During one of the darkest times in history, at the height of the German occupation of the Netherlands in 1943, members of the Dutch resistance began a mission to rescue Jewish children from the deportation center in Amsterdam. Heading the mission were Walter Süskind, a German Jew living in the Netherlands, Henriëtte Pimentel, a Sephardic Jew, and Johan van Hulst, principal of a Christian college. As Nazis rounded up Jewish families at gunpoint, the three discreetly moved children from the deportation center to the daycare across the street and over the backyard hedge to the college next door. From the college, the children were transported to live with Dutch families. Working against irate orders from Hitler to rid the Netherlands of all Jews and increasing Nazi hostilities on the Resistance, the trio worked tirelessly to overcome barriers. Ingenious plans were implemented to remove children’s names from the registry of captured Jews. To sneak them out of the college undetected past guards patrolling the deportation center. To meld them in with their new families to avoid detection. Based on actual events, Over the Hedge is the story of how against escalating Nazi brutality when millions of Jews were disposed of in camps, Walter Süskind, Henriëtte Pimentel, and Johan van Hulst worked heroically with the Dutch resistance to save Jewish children. But it is not just a story of their courageous endeavors. It is a story of the resilience of the human spirit. Of friendship and selfless love. The love that continues on in the hearts of over six hundred Dutch Jewish children.
My 5 Star Review:
This is a story that will keep you gripped throughout the plight of three people who joined the Dutch Resistance and in 1943 began a rescue mission in Amsterdam to save however many Jewish children as they could from being sent to their deaths.
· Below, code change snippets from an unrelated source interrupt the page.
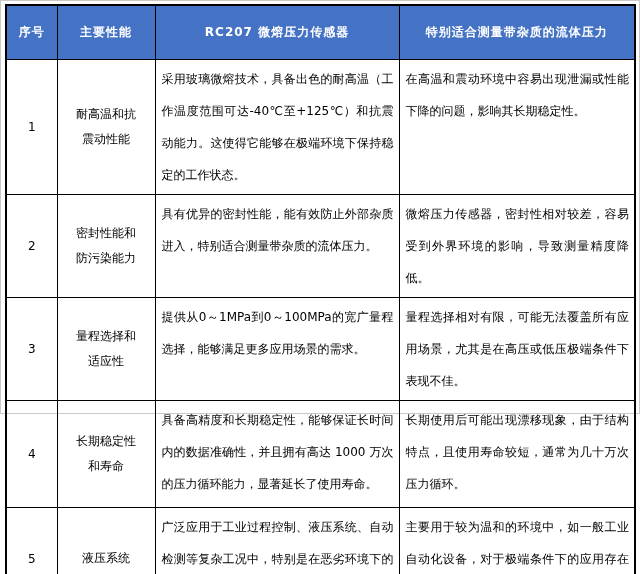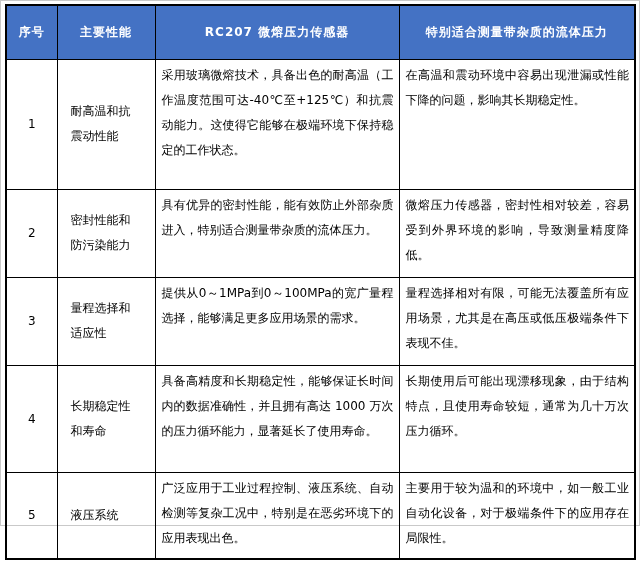"序号" .page { height: 526px -> 414px }
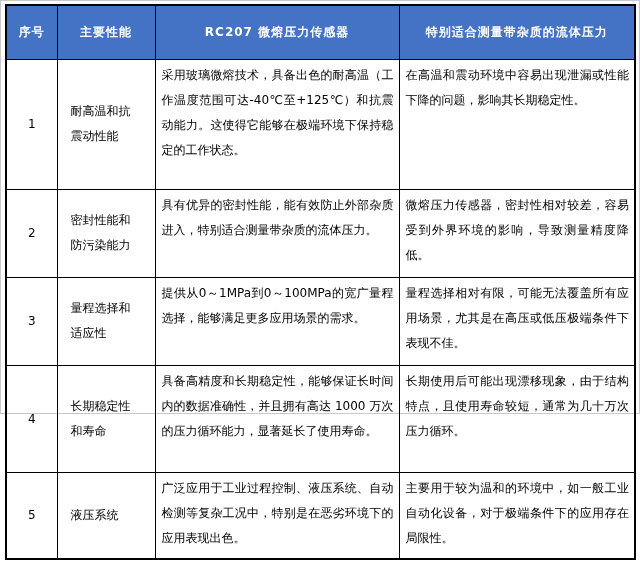"采用玻璃微熔技术，具备出色的耐高温（工作温度范围可达-40℃至+125℃）和抗震" td.desc { line-height: 25px -> 32px }
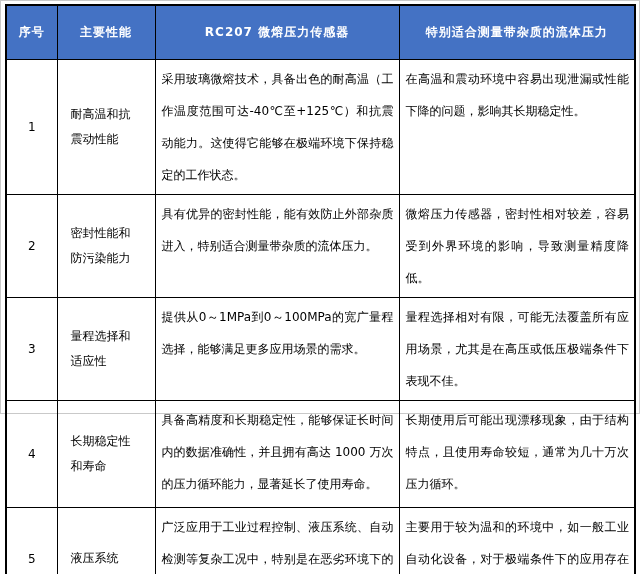"耐高温和抗震动性能" td.feature { text-align: none -> center }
Walter, Henrietta and Johan’s mission at the deportation center was to move the young children who were deported from their homes to the daycare center next door, a ploy to keep the children calm while the adults were being accounted for, beaten and awaiting the trucks to take them to the trains that would ultimately land them at Auschwitz. What the SS and fellow nazis didn’t know was that the children were methodically moved from the daycare and passed ‘over the hedge’ to a college campus next door. From there, Henrietta would take care of the children and prepare them for transport by other resistance members to be taken to new homes by good Dutch people who adopted them. Humanity at its best during a dark time of history.
Walter worked in the deportation room where the rounded up Jews were first sent to ‘register’ for their ‘next journey’. Walter worked hard and secretly to remove the children’s names off the rosters, always fearing being found out. He would try and save as many children as he could by first approaching the parent(s) and offering them to save their children. Devastated parents with fear, starvation and broken hearts were elated to give Walter their children for a chance for them to live and survive, as they knew what was waiting for them ahead.
The three worked diligently, secretly and methodically to do their part in saving Jewish lives. Intrinsically timed plans were carried out to bypass guards to smuggle the children over to the daycare, and once cleaned and fed, transported by inconspicuous vans and bicycles by other helpers, often placing the children in a suitcase or the like, with a small dose of drug to make them sleep so they wouldn’t get scared and cry. The fact that these three earth angels worked tirelessly right under the noses of the German SS patrol killers and got away with saving the lives of those meant to be killed, is astounding in itself.
Sadly, this story was written on true events. Walter and his friends managed to save the lives of over 600 Dutch Jewish children at a time when helping Jews was a crime punishable by death by the nazis. And if you are wondering what happened to these three heroes after their selfless, heroic efforts, you’re going to have to read the book.